Marcos Pinto Soares Vaz Preto nasceu em Sesimbra, filho de Marcos Pinto, proprietário de uma armação de pesca, e de Maria Soares. Seguiu a carreira eclesiástica, ingressando na Ordem de Santiago, e foi ordenado Padre, tendo tido responsabilidade nas paróquias de Alhos Vedros e da Penha (Lisboa).

Aderiu ainda jovem aos ideais liberais: quando, em 1808, circularam clandestinamente em Sesimbra publicações imbuídas do pensamento Liberal, o Juíz de Fora comunicou ao Intendente a suspeita de que a autoria seria do Padre Marcos, conhecido aderente ao "partido francês".

Quando se deu a revolução Liberal e se organizaram as primeiras eleições universais em Portugal, em 10 de Dezembro de 1820, o Padre Marcos dirigia a paróquia de Alhos Vedros, e coube-lhe fazer uma Oração aos eleitores que se reuniram nesse dia. Publicada pouco tempo depois, essa Oração tornou-se num documento de referência do Liberalismo, contribuindo igualmente para a fama do sacerdote sesimbrense.
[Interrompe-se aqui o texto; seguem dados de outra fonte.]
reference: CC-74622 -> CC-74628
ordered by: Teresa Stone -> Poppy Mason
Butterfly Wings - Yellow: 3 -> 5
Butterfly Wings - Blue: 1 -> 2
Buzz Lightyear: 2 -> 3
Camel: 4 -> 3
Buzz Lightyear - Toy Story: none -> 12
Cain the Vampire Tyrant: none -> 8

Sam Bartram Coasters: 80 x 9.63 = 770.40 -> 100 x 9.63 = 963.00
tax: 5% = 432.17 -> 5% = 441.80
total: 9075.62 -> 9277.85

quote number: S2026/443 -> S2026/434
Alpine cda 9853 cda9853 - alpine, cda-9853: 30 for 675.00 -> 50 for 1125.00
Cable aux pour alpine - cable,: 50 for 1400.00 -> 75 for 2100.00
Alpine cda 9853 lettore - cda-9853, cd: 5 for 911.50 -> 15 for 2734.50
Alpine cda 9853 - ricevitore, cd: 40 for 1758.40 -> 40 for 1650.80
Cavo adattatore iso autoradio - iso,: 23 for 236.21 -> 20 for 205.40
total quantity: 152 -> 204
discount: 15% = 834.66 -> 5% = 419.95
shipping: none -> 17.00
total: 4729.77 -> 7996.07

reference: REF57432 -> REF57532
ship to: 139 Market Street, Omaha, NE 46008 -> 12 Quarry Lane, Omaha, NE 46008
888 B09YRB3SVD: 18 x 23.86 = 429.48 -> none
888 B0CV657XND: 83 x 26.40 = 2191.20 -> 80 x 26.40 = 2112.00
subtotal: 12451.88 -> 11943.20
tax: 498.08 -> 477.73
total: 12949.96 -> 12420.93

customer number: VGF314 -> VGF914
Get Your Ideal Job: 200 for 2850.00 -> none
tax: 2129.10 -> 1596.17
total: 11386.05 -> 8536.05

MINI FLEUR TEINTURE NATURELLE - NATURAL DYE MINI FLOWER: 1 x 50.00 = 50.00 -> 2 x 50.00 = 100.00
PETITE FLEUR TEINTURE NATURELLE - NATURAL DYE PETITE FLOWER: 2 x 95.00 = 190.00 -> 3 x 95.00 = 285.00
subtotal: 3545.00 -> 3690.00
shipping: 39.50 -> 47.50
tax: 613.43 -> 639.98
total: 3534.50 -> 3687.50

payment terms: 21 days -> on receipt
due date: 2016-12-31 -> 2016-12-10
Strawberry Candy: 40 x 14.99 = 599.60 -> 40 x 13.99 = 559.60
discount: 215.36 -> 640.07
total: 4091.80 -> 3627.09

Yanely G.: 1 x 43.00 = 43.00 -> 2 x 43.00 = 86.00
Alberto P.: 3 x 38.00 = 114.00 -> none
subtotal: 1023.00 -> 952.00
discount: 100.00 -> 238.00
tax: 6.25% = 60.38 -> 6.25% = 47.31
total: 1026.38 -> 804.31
Após a promulgação da Constituição de 1822, o Padre Marcos foi nomeado para uma comissão encarregue de reformar as Ordens Seculares, mas a oposição da Igreja, e o golpe contra-revolucionário da Vilafrancada impediram essa reforma. Visto pelo novo poder como um traidor, foi desterrado, em 1823, para Mesão Frio, acabando por ter de abandonar o País, em direcção à Inglaterra, após a aclamação de D. Miguel. Ali dirigiu os jornais “Português Emigrado” e “Paquete de Portugal”, de apoio aos Liberais. Juntou-se depois às forças que vieram combater o absolutismo. Foi na viagem para os Açores que Marcos Vaz Preto conheceu D. Pedro, de quem se tornaria amigo e confessor – tal como de D. Maria, a quem votaria uma estreita fidelidade política.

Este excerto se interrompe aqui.